Geld and Udell supplied all the material for Hyland's A sides over the next three years. "Johnny Come Lately," created with a female singer in mind, was altered to "Ginny Come Lately" and had a strong top 40 run in the spring of 1962. The original version of "Sealed With a Kiss" had been unsuccessful for Columbia Records vocal group The Four Voices in 1960; a 180-degree turn from "Itsy," Brian's remake went as high as number three in July '62...another summertime smash! A country-pop sound was explored with "Warmed Over Kisses (Left Over Love)," a top 40 hit that fall. He did his own guitar playing on singles released in 1963, aesthetically pleasing numbers like "I May Not Live to See Tomorrow" ('...I may die of a broken heart tonight'), "If Mary's There" and an introspective wartime narrative, "I'm Afraid to Go Home."

He was dropped by ABC in 1964, a routine that was becoming all too familiar. Within weeks Brian began recording for Philips, a Mercury Records label, under the direction of Shelby Singleton. Udell and Geld's "Here's to Our Love" employed a '50s sound and barely registered at radio; several singles over the next two years stiffed completely. Then in 1965, "Save Your Heart For Me," one of Hyland's earlier flip sides, was a big seller for Los Angeles act Gary Lewis and the Playboys. Brian, still on Philips in '66, had begun recording in L.A. with producer Snuff Garrett and arranger Leon Russell, the same team that had helmed Lewis's string of hits. "3000 Miles," an agreeable pop tune penned by Artie Wayne, made a minor showing in April of that year, significant simply because it was Brian's first chart appearance in over two years.

Singer-songwriter Bobby Russell (who'd written Lewis's hit "Sure Gonna Miss Her") gave Brian the uptempo, radio-friendly "The Joker Went Wild," a top 20 hit in September '66. It can be considered a comeback (not his only one!) and it probably didn't hurt that "Joker" was a buzz word at the time, what with Batman the hottest show on TV in 1966. Garrett's production of "Run, Run, Look and See," a song by Marty Cooper and Ray Whitley (who composed several popular tunes for The Tams), came close to being a Gary Lewis soundalike and returned Hyland to the top 40 a couple of months later. Crickets bandmates Sonny Curtis and Glen D. Hardin contributed "Hung Up in Your Eyes" and "Holiday For Clowns" to Brian's 1967 output, but by '69 another label change was in order. He remade "Tragedy" (big for both Thomas Wayne in '59 and The Fleetwoods two years later) and "A Million to One" (the Jimmy Charles hit from '60) for Dot Records, then took a shot at another summer effort, the Al Kasha-Joel Hirschhorn song "Stay and Love Me All Summer."

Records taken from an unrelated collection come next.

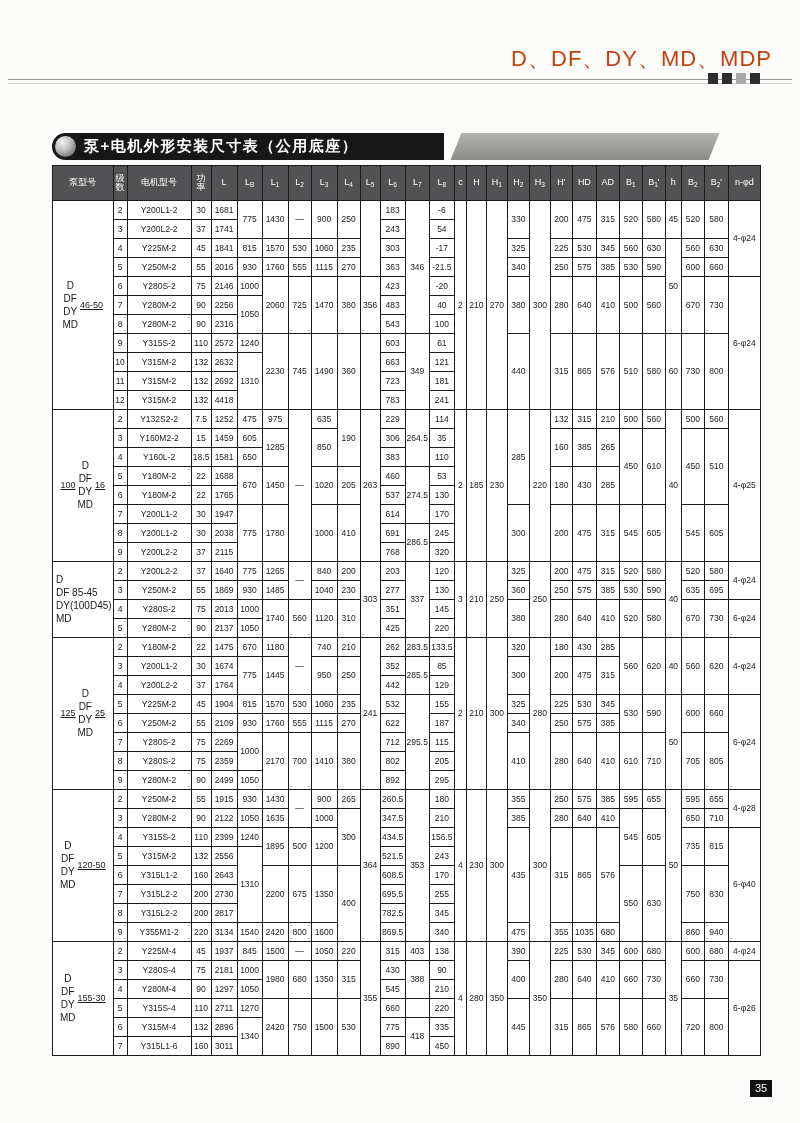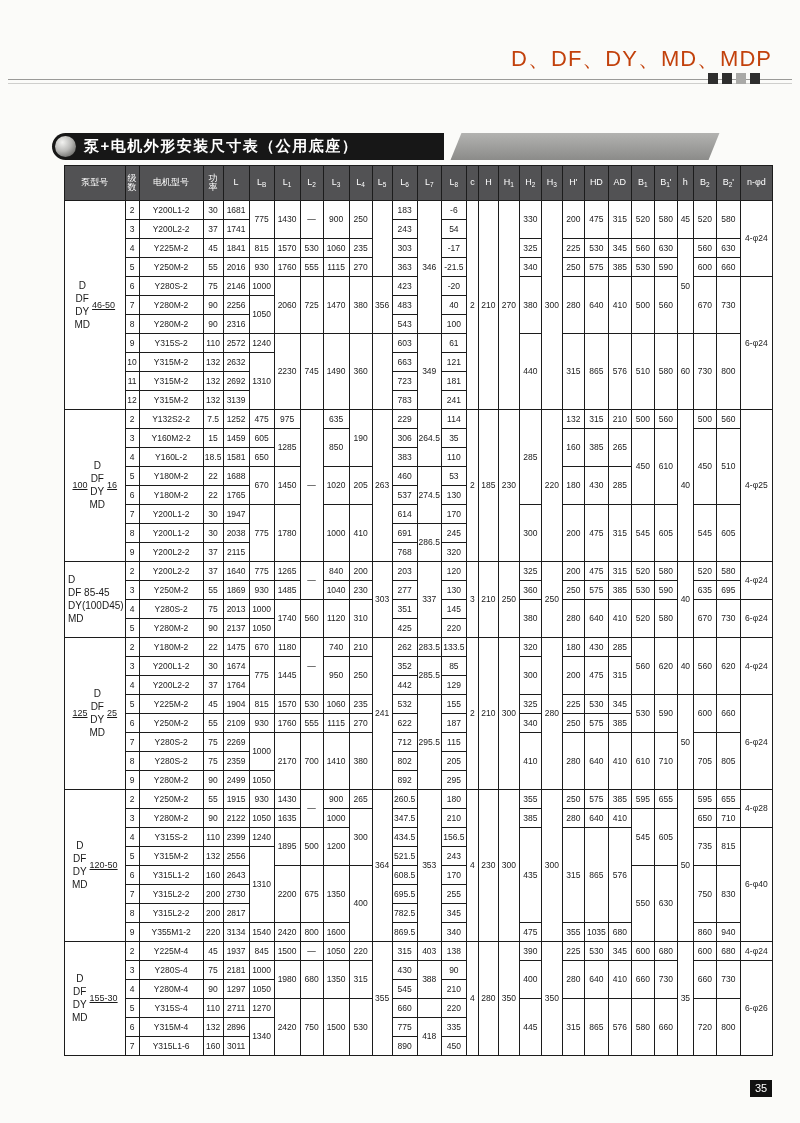--- a/index.html
+++ b/index.html
@@ -41,21 +41,21 @@
     background:radial-gradient(circle at 35% 30%, #f2f2f0, #b9b9b7 45%, #6f6f6d 80%, #545452);
   }
   .bar-text{color:#fff;font-size:15px;font-weight:bold;letter-spacing:1.5px;white-space:nowrap;text-align:right;}
   .bar-slant{
     position:absolute;left:404px;top:0;height:27px;width:258px;
     background:linear-gradient(#b3b3b1,#8b8b89);
     transform:skewX(-22deg);
   }
 
   
-  #dims-table{position:absolute;left:64px;top:165px;}
+  #dims-table{position:absolute;left:52px;top:165px;}
   table{border-collapse:collapse;table-layout:fixed;}
   th,td{
     border:1px solid #1c1c1c;
     padding:0 1px;
     text-align:center;vertical-align:middle;
     overflow:hidden;white-space:nowrap;
   }
   th{
     background:#525254;color:#fff;
     font-size:9px;font-weight:normal;
@@ -341,21 +341,21 @@
             <td>Y315M-2</td>
             <td>132</td>
             <td>2692</td>
             <td>723</td>
             <td>181</td>
           </tr>
           <tr>
             <td>12</td>
             <td>Y315M-2</td>
             <td>132</td>
-            <td>3139</td>
+            <td>4418</td>
             <td>783</td>
             <td>241</td>
           </tr>
           <tr>
             <td rowspan="8" class="plab">
               <div class="plabel">
                 <span class="side">100</span>
                 <div class="lines">
                   <span>D</span>
                   <span>DF</span>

Del Shannon had become friends with Brian through their mutual association with Garrett and Leon Russell; they began writing together and "Could You Dig It" resulted on the Uni label in 1970, produced by Del and sung by Hyland in a style that was just a little Shannon-esque. Then the latest comeback hit came about; The Impressions' '61 breakthrough "Gypsy Woman" was reworked for the early-'70s pop market and turned out to be Brian's biggest seller since the "Teenie Weenie" song that had gotten him rolling ten years earlier. In 1971 he had notable versions of Jackie Wilson's 1959 Motown precursor "Lonely Teardrops" and Leonard Cohen's poignant "So Long, Marianne."

Hyland has continued to perform and make occasional records for many years. A notorious novelty tune put his name on the map while determination took him the rest of the way through a hitmaking ten-year-plus period. In the 1970s, singer Kenny Rankin had a habit of publicly telling the story of how he'd declined the chance to record "Itsy Bitsy Teenie Weenie Yellow Polkadot Bikini," saying he preferred to take a serious path (for a time it was cool to bash the so-called sellout early-'60s pop artists). But I'm sure there are few who would deny that Brian Hyland is a serious artist; he simply benefited from a little teen novelty pump-priming. For awhile, at least, his was a household name while the talented but relatively obscure Rankin got the serious career he wanted, though occasional five-digit record sales would certainly have helped build his audience beyond that of a cult following.